I want to divide the cake into 2 non-empty rectangular pieces, by either a horizontal or a vertical cut, such that the number of toppings I destroy (i.e. cross in the interior) is minimized.

What is the number of toppings I will have to destroy, in the worst case, as a function of N?

CURRENT BOUNDS:

Upper bound $N/2$:

Take any horizontal cut. If it crosses no more than N/2 toppings, then we are done. Otherwise, make a vertical cut between two of the crossed rectangles.
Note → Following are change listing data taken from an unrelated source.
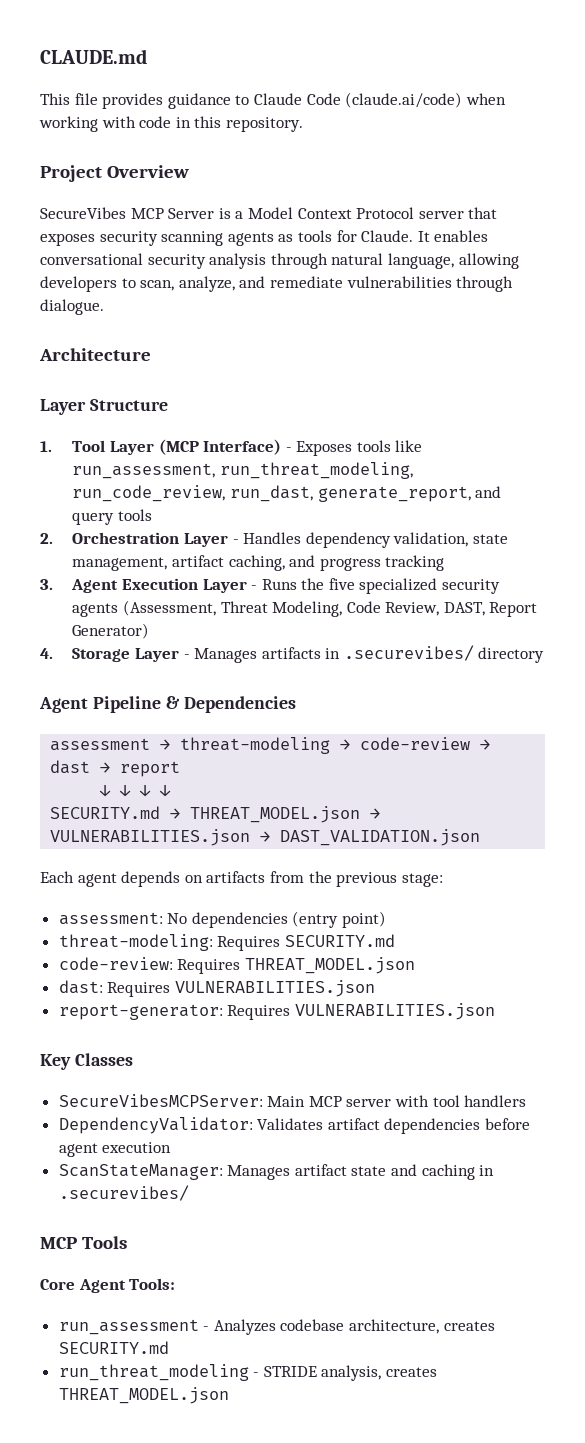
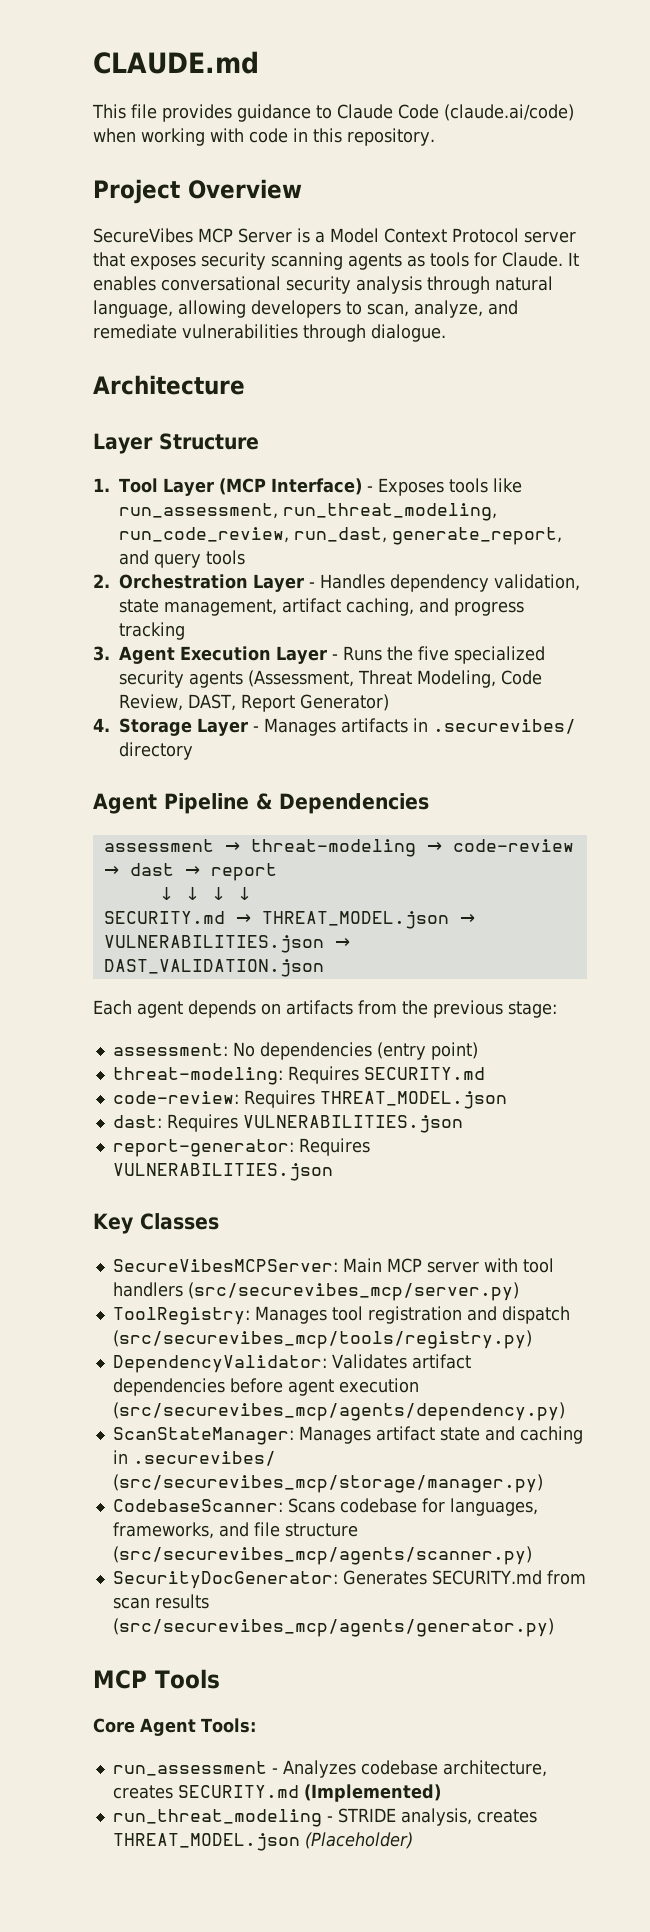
- SecureVibesMCPServer: Main MCP server with tool handlers
+ SecureVibesMCPServer: Main MCP server with tool handlers (src/securevibes_mcp/server.py)
+ ToolRegistry: Manages tool registration and dispatch (src/securevibes_mcp/tools/registry.py)
- DependencyValidator: Validates artifact dependencies before agent execution
+ DependencyValidator: Validates artifact dependencies before agent execution (src/securevibes_mcp/agents/dependency.py)
- ScanStateManager: Manages artifact state and caching in .securevibes/
+ ScanStateManager: Manages artifact state and caching in .securevibes/ (src/securevibes_mcp/storage/manager.py)
+ CodebaseScanner: Scans codebase for languages, frameworks, and file structure (src/securevibes_mcp/agents/scanner.py)
+ SecurityDocGenerator: Generates SECURITY.md from scan results (src/securevibes_mcp/agents/generator.py)
- run_assessment - Analyzes codebase architecture, creates SECURITY.md
+ run_assessment - Analyzes codebase architecture, creates SECURITY.md (Implemented)
- run_threat_modeling - STRIDE analysis, creates THREAT_MODEL.json
+ run_threat_modeling - STRIDE analysis, creates THREAT_MODEL.json (Placeholder)

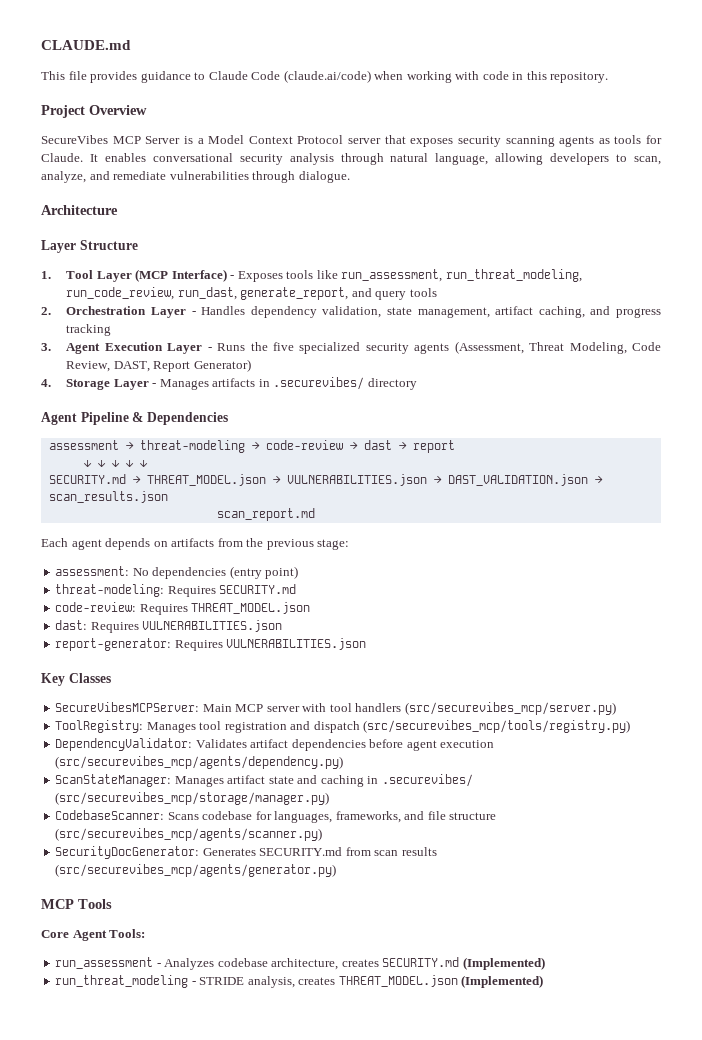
- ↓ ↓ ↓ ↓
+ ↓ ↓ ↓ ↓ ↓
- SECURITY.md → THREAT_MODEL.json → VULNERABILITIES.json → DAST_VALIDATION.json
+ SECURITY.md → THREAT_MODEL.json → VULNERABILITIES.json → DAST_VALIDATION.json → scan_results.json
+ scan_report.md
- run_threat_modeling - STRIDE analysis, creates THREAT_MODEL.json (Placeholder)
+ run_threat_modeling - STRIDE analysis, creates THREAT_MODEL.json (Implemented)

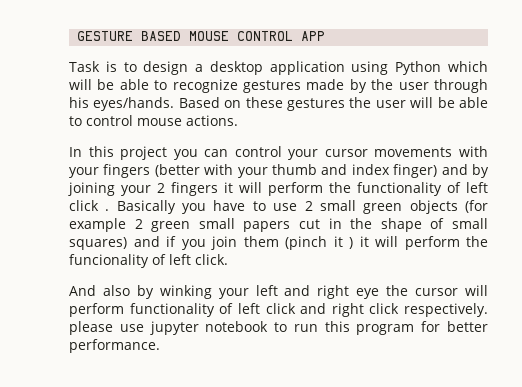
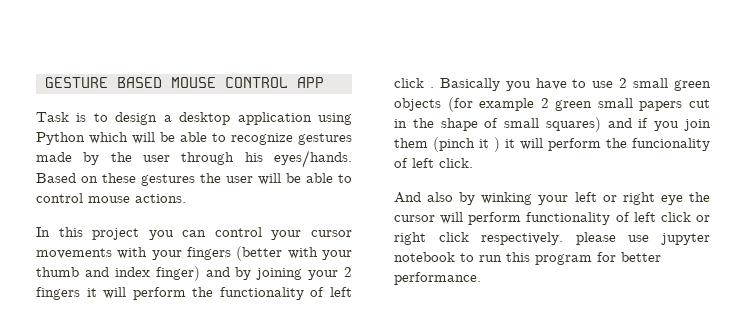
- And also by winking your left and right eye the cursor will perform functionality of left click and right click respectively. please use jupyter notebook to run this program for better performance.
+ And also by winking your left or right eye the cursor will perform functionality of left click or right click respectively. please use jupyter notebook to run this program for better performance.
This vertical cut does not cross any rectangle crossed by the horizontal cut, therefore it crosses at most N/2 toppings.

Lower bound $N/4$:

In the following cake, with 4 toppings, every cut must cross at least 1 topping:

aaaaaaaa bb
aaaaaaaa bb
cc ..... bb
cc ..... bb
cc ..... bb
cc dddddddd
cc dddddddd

As MvG suggested, it is possible to cut each rectangle into $N/4$ parallel strips, forcing a cut to destroy at least $⌊N/4⌋$ toppings.

NOTE: I just found out that this problem is related to the topic of Geometric separators. The lower bound example and the upper bound proofs are given in Section 4 of Smith and Wormald (1998). There is still a gap between the lower and upper bound.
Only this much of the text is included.